The great Mícheál Ó Muircheartaigh stands in quiet defiance against mediocrity, vulgarity and self-regard, writes FINTAN O'TOOLE
THERE’S A word that older country people used to use as a term of unqualified approbation: elegant, or to give it its full phonetic due, “iligint”.
I always found it striking because of its apparent incongruity. “Elegant” was Audrey Hepburn or drawing rooms, duchesses or Fred Astaire. We confused it with glamour, wealth and – in the narrow, snobbish sense – good taste. But Irish country people used it for a child or a dry stone wall, a cow or a fanciful story. It was meant for something deeper than tasteful opulence. It was a kind of synonym for “grace” in the double sense of that word, incorporating both the physical and the spiritual. It hinted at fineness, rightness, integrity.
Mícheál Ó Muircheartaigh, who turned 80 last Friday and delivered another display of magisterial mellifluousness on RTÉ on Sunday, is an elegant man. There are people who will say he is “only” an old fellow who commentates on GAA football and hurling matches on the radio. But he’s much more than that, much more, even, than one of the finest things that ever has been or ever will be on Irish radio.
He is supremely good at what he does; but more than that, he does it with infinite grace – an innate sense of rightness of what to say and, more importantly, of what not to say. He links us back to the best aspects of an older Irish culture and outfaces the mediocrity, vulgarity and self-regard that replaced it.

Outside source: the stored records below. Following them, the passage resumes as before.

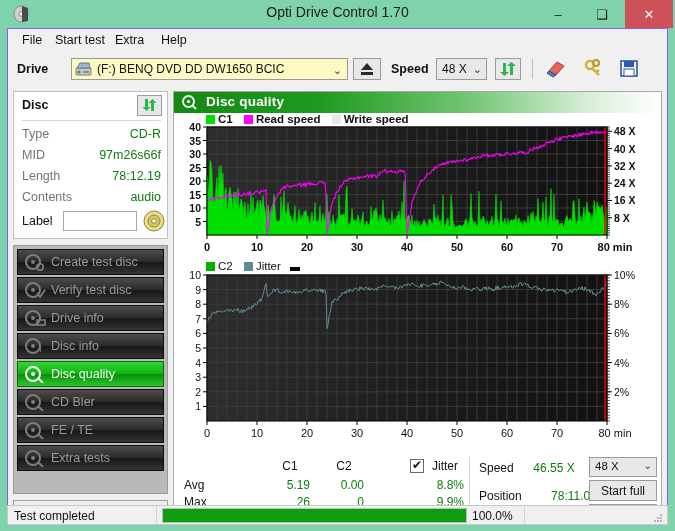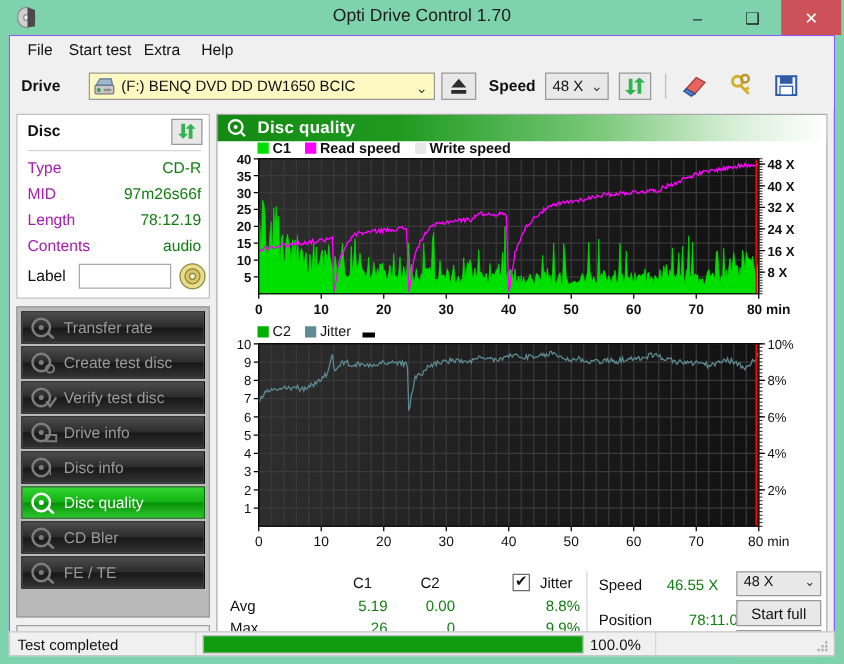"Type" .drow .k { color: #a21caf -> #737373 }
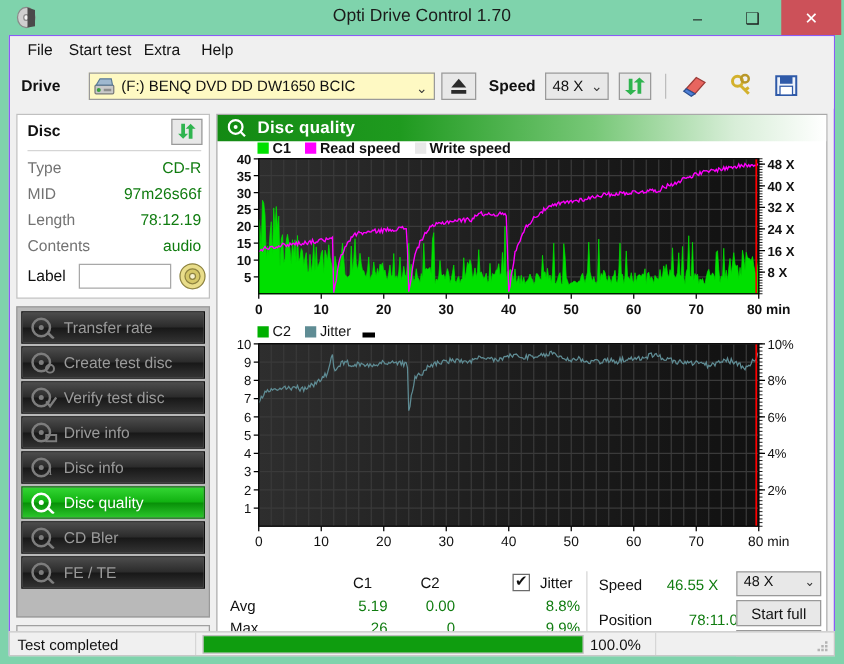"Transfer rate" div.testbtn { html: <div> <span> <svg> <circle></circle> <circle></circle> <path></path> </svg> </span> <span>Transfer rate</span> </div> -> none }
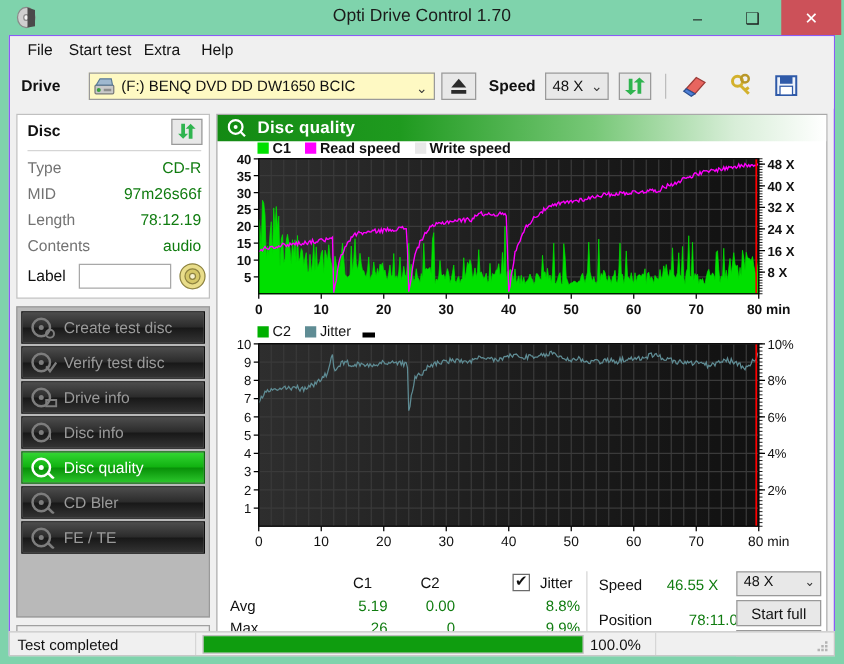"Extra tests" div.testbtn { html: none -> <div> <span> <svg> <circle></circle> <circle></circle> <path></path> </svg> </span> <span>Extra tests</span> </div> }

There’s a simple thing you can always do on a summer Sunday in Ireland, a thing so woven into the texture of life that you barely think about it. You can be washing the dishes, or trying to soak in the rare sunshine or reading the depressing newspapers. And you can turn on the radio and be mesmerised.
The less important the game is (to you at any rate), the more hypnotic an Ó Muircheartaigh commentary becomes. If it’s a big match like Dublin and Cork on Sunday, the content gets in the way a little. But in a game between two no-hoper counties in the early stages of the championship, you can just listen to the music. I can’t count the number of times I’ve switched on, discovered that the featured game held no interest for me, went to turn off the radio and found myself carried way out to sea on the riptide of this lilting, dipping, cresting, flow of words.

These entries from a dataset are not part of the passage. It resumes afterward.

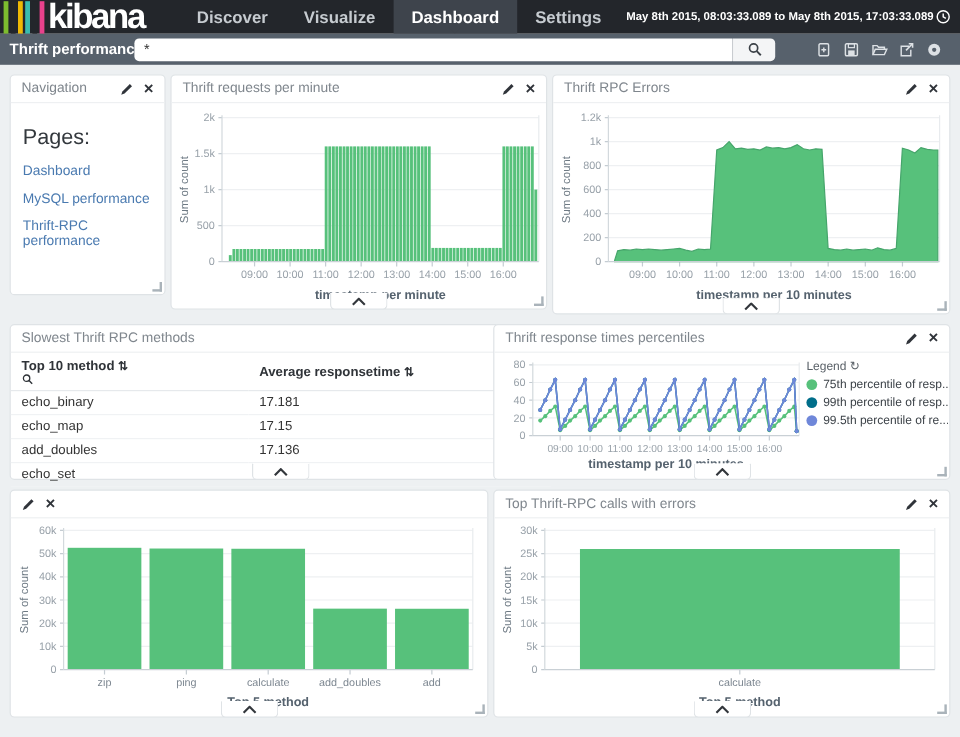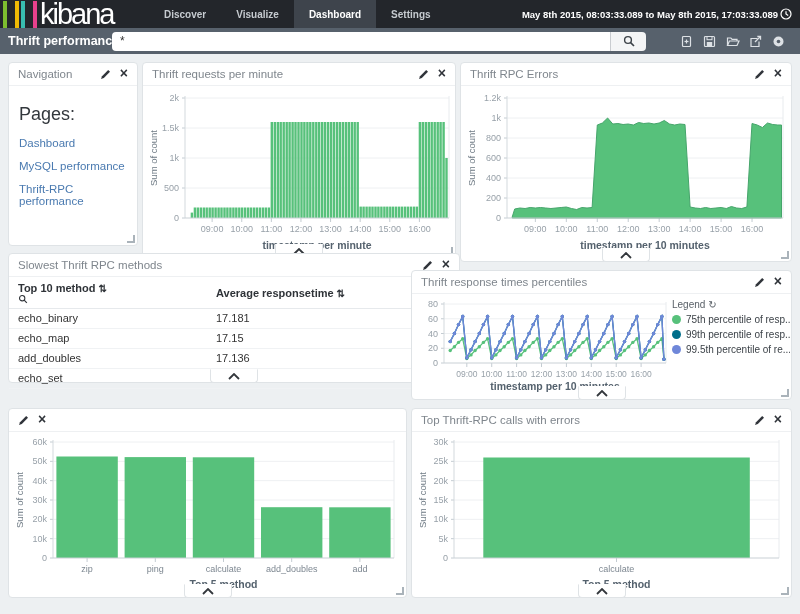"kibana" .logo-text { font-weight: normal -> bold }
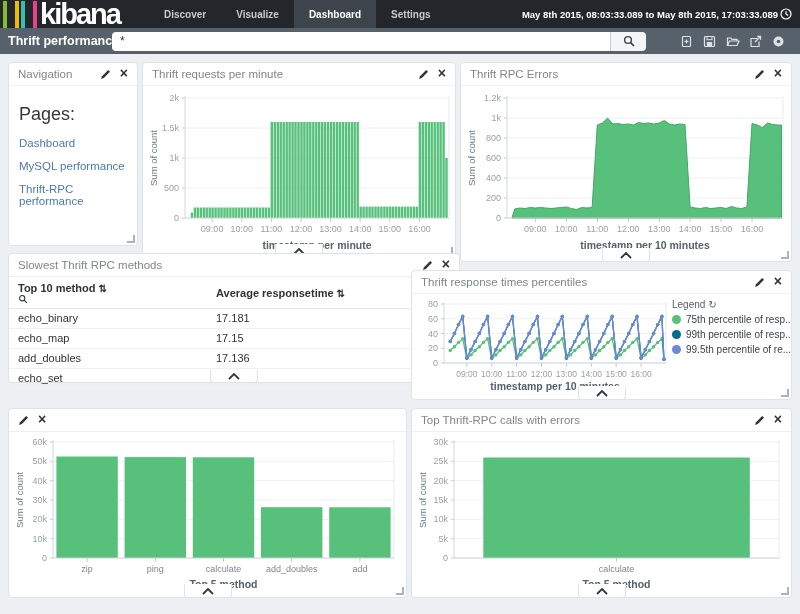"Discover" .tab { font-size: 10px -> 14px }
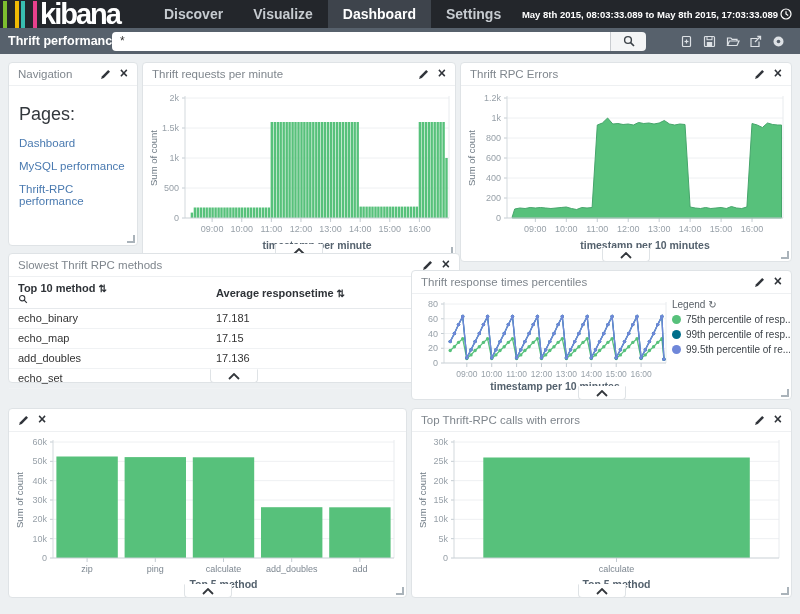"Slowest Thrift RPC methods" div.panel { top: 253px -> 270px }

It used to make me angry that RTÉ had decided, when Mícheál Ó hEithir retired, not to use Ó Muircheartaigh for the TV commentaries. But of course they were right, because, although he’s excellent on television, it is radio that is his proper home. This is because, rather than being just a commentator, he is two other, more remarkable, things.

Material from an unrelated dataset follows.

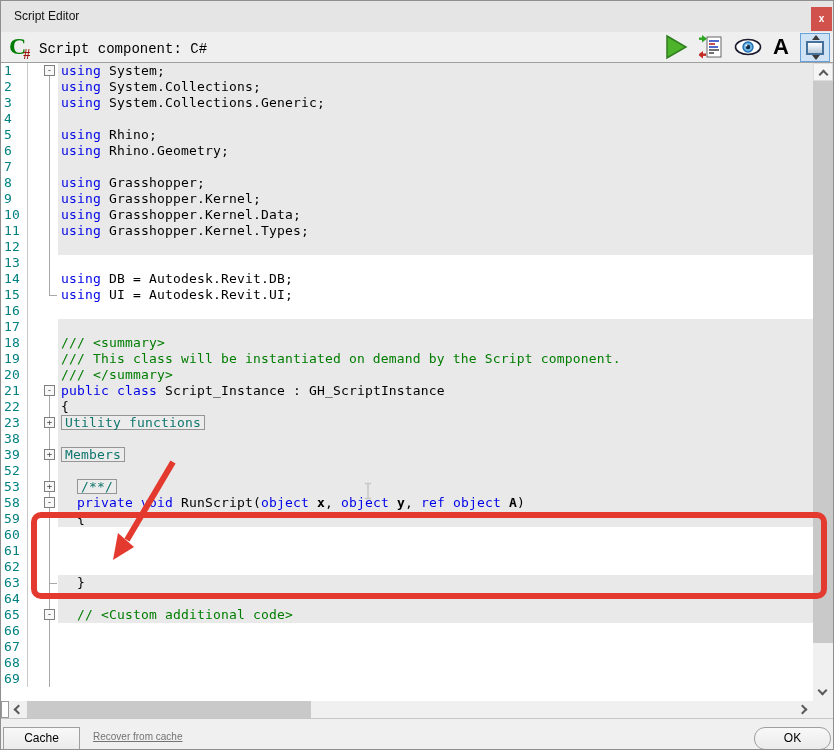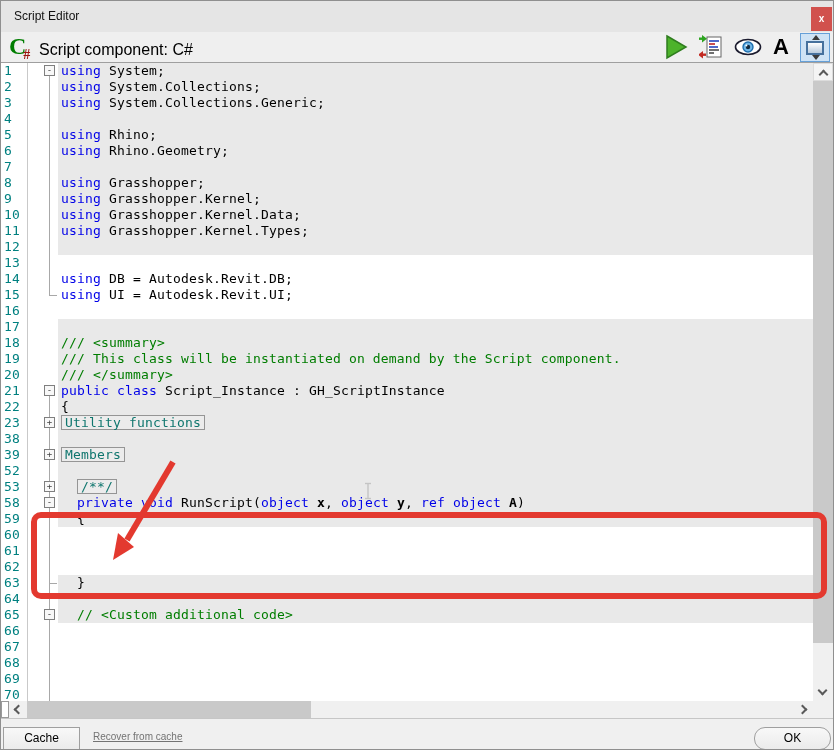"Script component: C#" .comp-label { font-family: none -> Liberation Mono, monospace; font-size: 16px -> 14px }
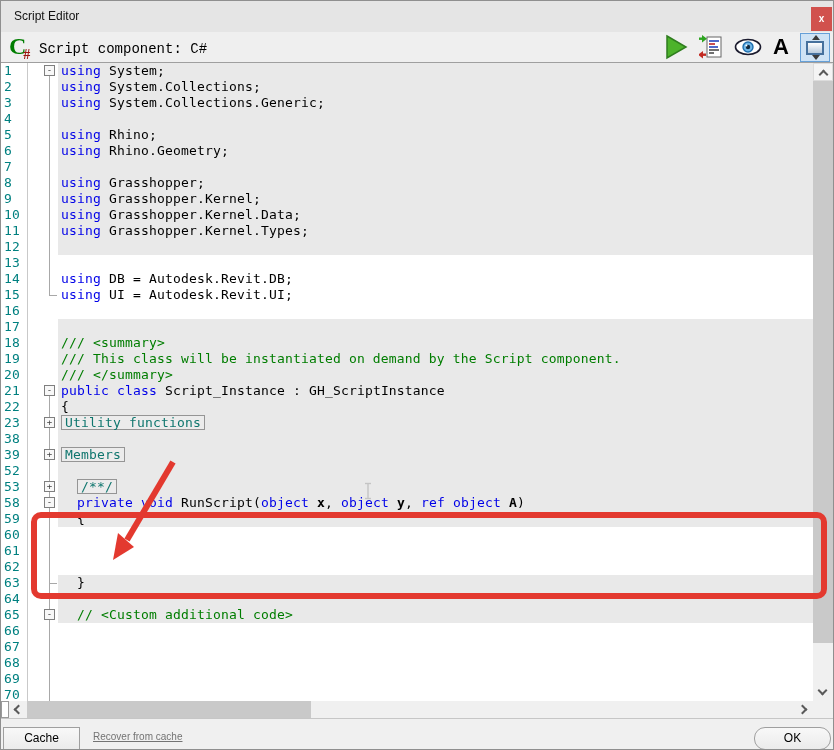"70" div.row { html: <div> <div>70</div> <div> <div></div> </div> <pre></pre> </div> -> none }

Firstly, Ó Muircheartaigh is a translator. He translates the visible into the audible. You miss this if you can actually see what’s happening. He doesn’t really describe a game. He transforms its physical rhythms, its ebbs and flows, stops and starts, crises and lulls, into rhythms of speech. He’s like a kind of ballet composer in reverse. Where the composer writes music for people to dance to, he takes the dance of a game and writes it as his own kind of mouth music.
And this is the other thing he is – a traditional performer. He is steeped in the culture of Corca Dhuibhne, in the richness of speech that comes from having both Irish and English, in the gliding, swinging motion of a Kerry slide, in the dazzling fluency of the lilters. This isn’t just about the verbal facility, or the extraordinary combination of utter distinctiveness and yet complete clarity in his sumptuous accent. It’s ultimately about an attitude of deep humility, a concern, not to show off or indulge oneself, but to form a bridge between what must be communicated and the audience to whom it is directed.
The poet Thomas Kinsella wrote of the experience of listening to a great sean nós singer in Corca Dhuibhne: “The song was Casadh an tSúgáin and the singer Jerry Flaherty . . . Nothing intervened between the song and its expression. The singer managed many difficult things, but the result was to focus attention on the song, not on the performance or on the quality of the voice. It was a special voice, adapted (like a reptile or an insect) to its function. Mere beauty of tone would have distracted, attracting attention for its own sake. And the singer’s act of communication was thoroughly completed by his audience. They sat erect and listened, lifted their glasses and drank, and murmured phrases of appreciation.”
Mícheál Ó Muircheartaigh’s is that special voice, perfectly adapted to its function of turning movement into sound – the sound of an Irish elegance that somehow survives, and in its own quiet way defies, so much cynicism and betrayal. We can but lift our glass and murmur phrases of deep appreciation.